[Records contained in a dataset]
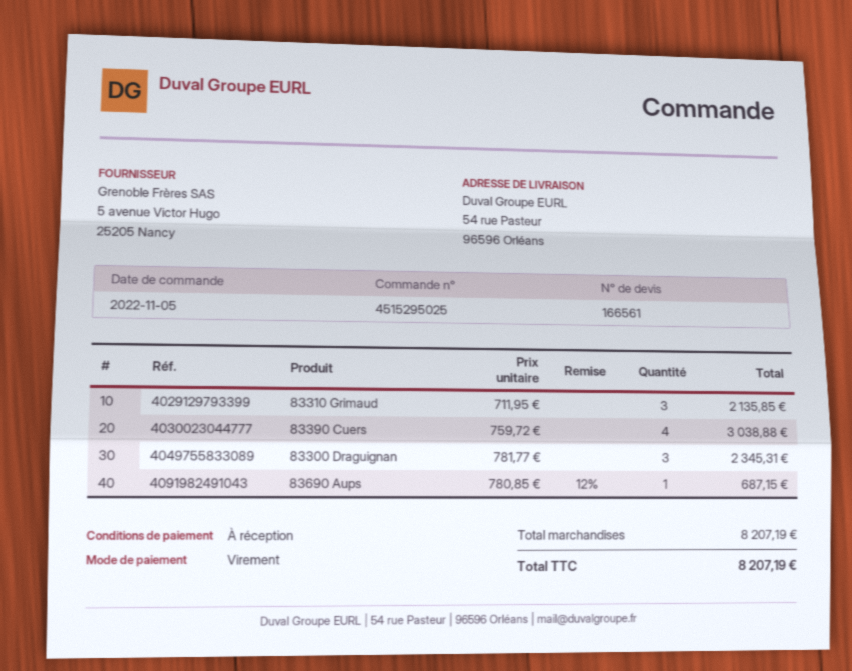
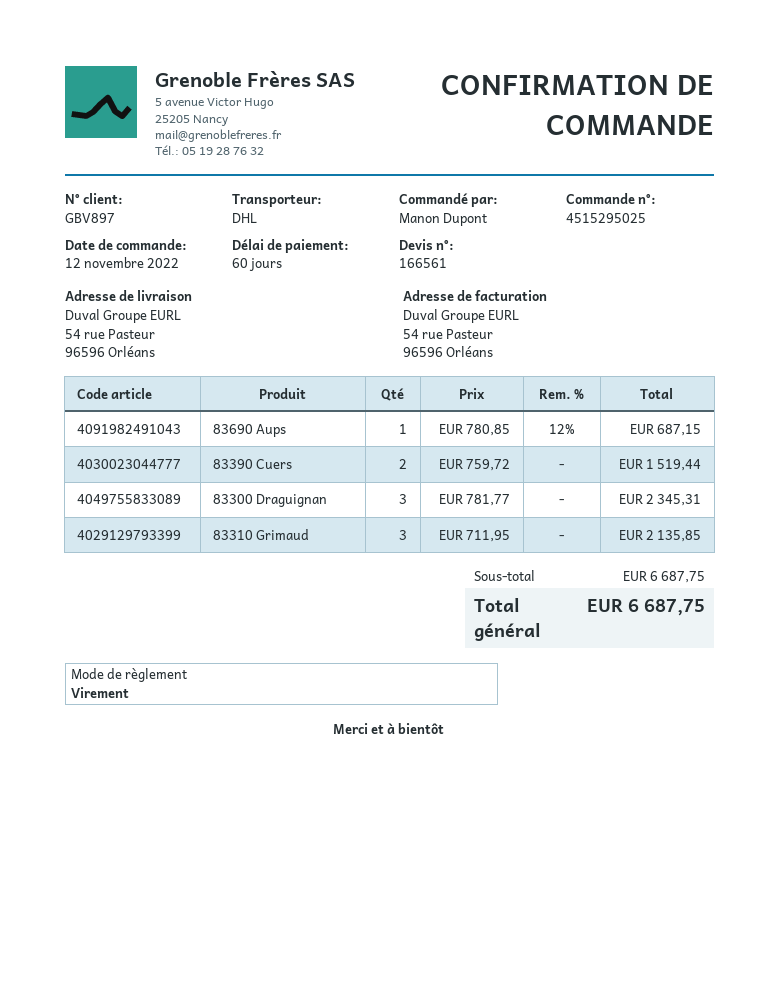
order date: 2022-11-05 -> 2022-11-12
payment terms: on receipt -> 60 days
83390 Cuers: 4 x 759.72 = 3038.88 -> 2 x 759.72 = 1519.44
subtotal: 8207.19 -> 6687.75
total: 8207.19 -> 6687.75

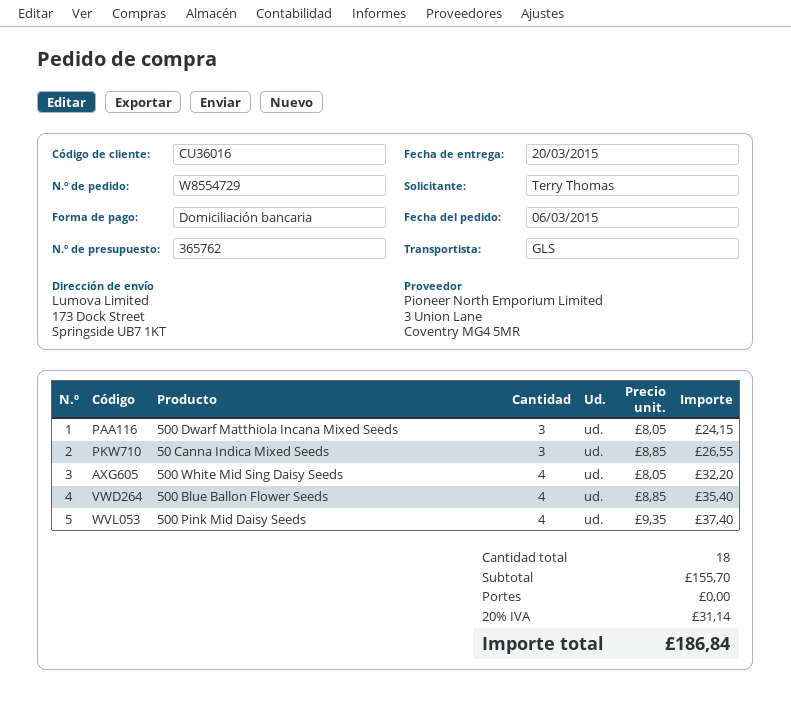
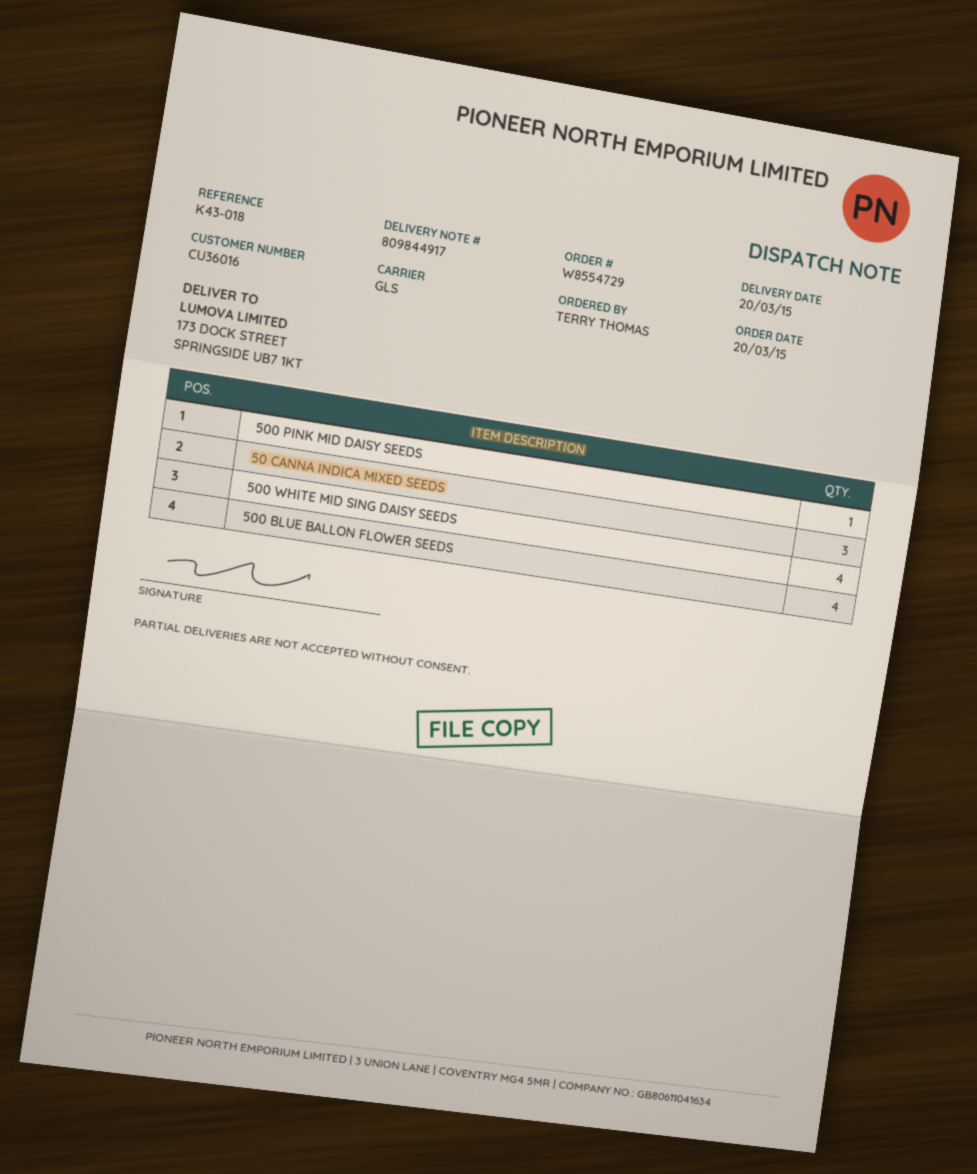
order date: 2015-03-06 -> 2015-03-20
500 Dwarf Matthiola Incana Mixed Seeds: 3 -> none
500 Pink Mid Daisy Seeds: 4 -> 1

■ **PROBLEM DESCRIPTION**
Exactly what appears in the records above must be returned, apart from the pictures.

■ **ANSWER FOR THIS EXERCISE**
order date: 2022-11-05 -> 2022-11-12
payment terms: on receipt -> 60 days
83390 Cuers: 4 x 759.72 = 3038.88 -> 2 x 759.72 = 1519.44
subtotal: 8207.19 -> 6687.75
total: 8207.19 -> 6687.75

order date: 2015-03-06 -> 2015-03-20
500 Dwarf Matthiola Incana Mixed Seeds: 3 -> none
500 Pink Mid Daisy Seeds: 4 -> 1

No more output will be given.